[Structured diff data]
--*--

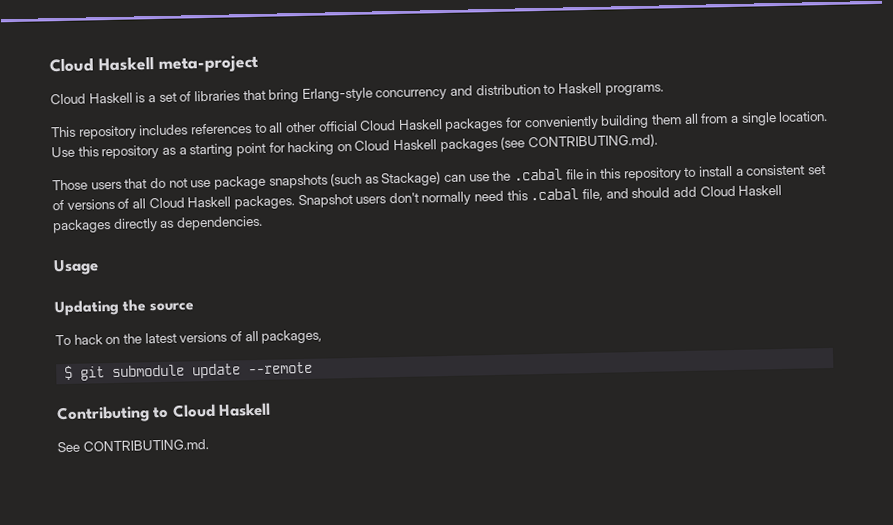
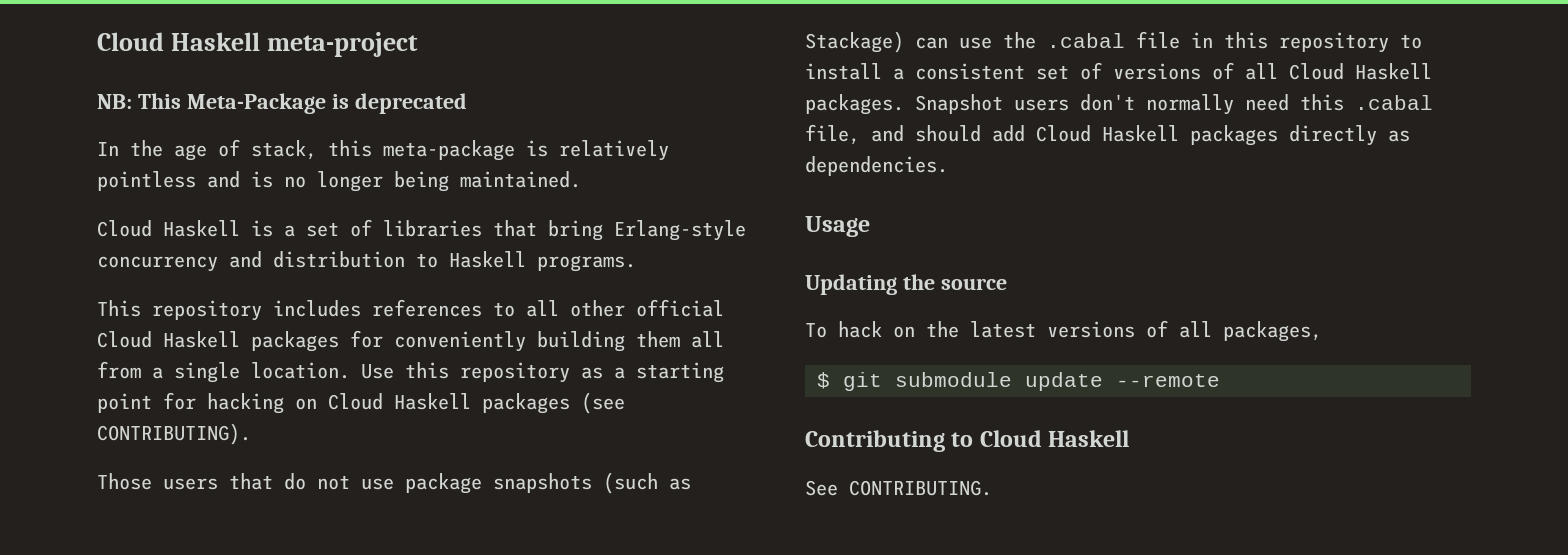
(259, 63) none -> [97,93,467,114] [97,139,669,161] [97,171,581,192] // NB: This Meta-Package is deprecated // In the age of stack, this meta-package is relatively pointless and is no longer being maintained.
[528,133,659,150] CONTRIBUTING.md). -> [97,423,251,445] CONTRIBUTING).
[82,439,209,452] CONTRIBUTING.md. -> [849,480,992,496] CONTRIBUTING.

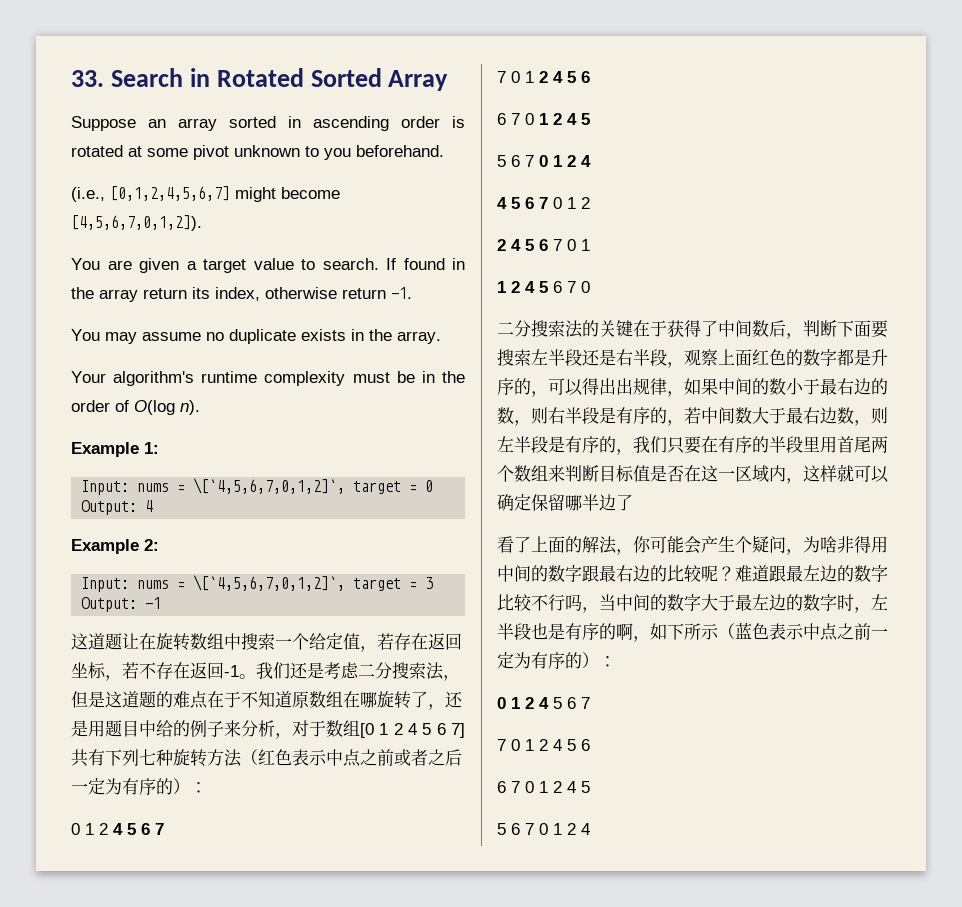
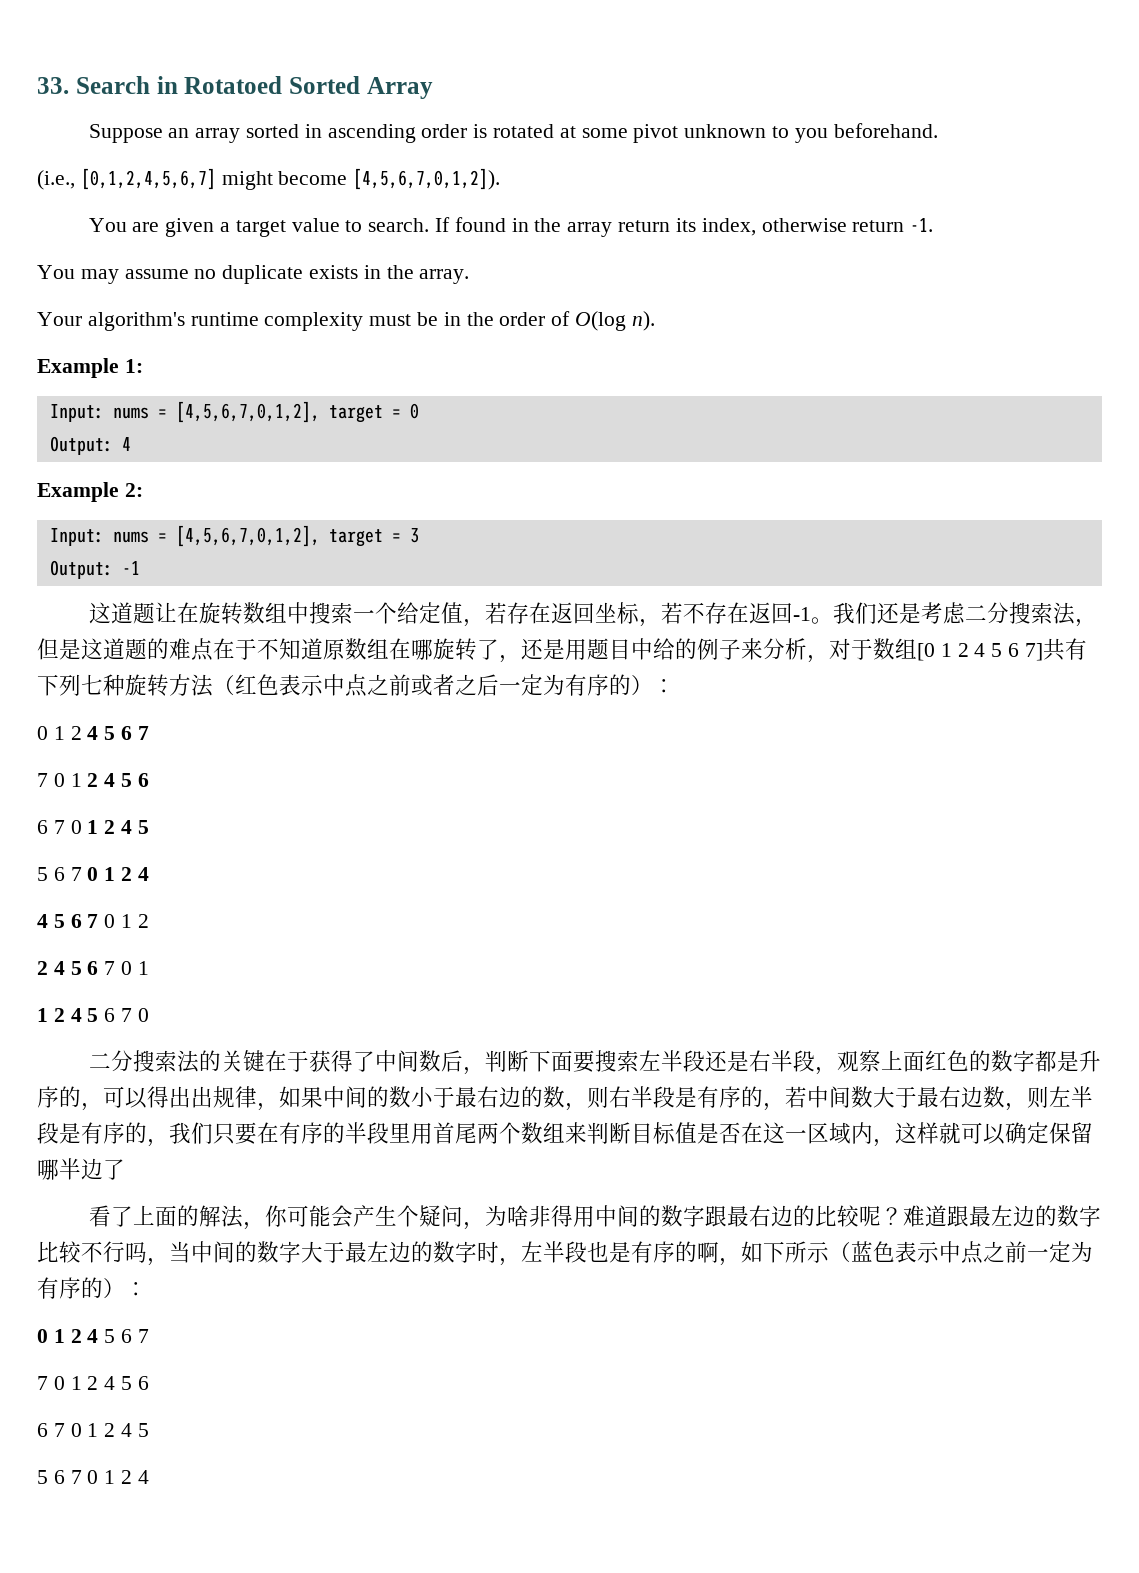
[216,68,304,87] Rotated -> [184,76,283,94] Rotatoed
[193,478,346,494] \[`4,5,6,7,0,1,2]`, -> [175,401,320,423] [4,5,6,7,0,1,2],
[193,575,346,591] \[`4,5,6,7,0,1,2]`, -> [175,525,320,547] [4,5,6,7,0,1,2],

--*--

▶ **WHAT THE TASK REQUIRES**
Your task is to print exactly the lines from the one containing "[528,133,659,150] CONTRIBUTING.md). ->" through the final line of the records above, with no pictures and nothing more.

▶ **ANSWER SPACE**
[528,133,659,150] CONTRIBUTING.md). -> [97,423,251,445] CONTRIBUTING).
[82,439,209,452] CONTRIBUTING.md. -> [849,480,992,496] CONTRIBUTING.

[216,68,304,87] Rotated -> [184,76,283,94] Rotatoed
[193,478,346,494] \[`4,5,6,7,0,1,2]`, -> [175,401,320,423] [4,5,6,7,0,1,2],
[193,575,346,591] \[`4,5,6,7,0,1,2]`, -> [175,525,320,547] [4,5,6,7,0,1,2],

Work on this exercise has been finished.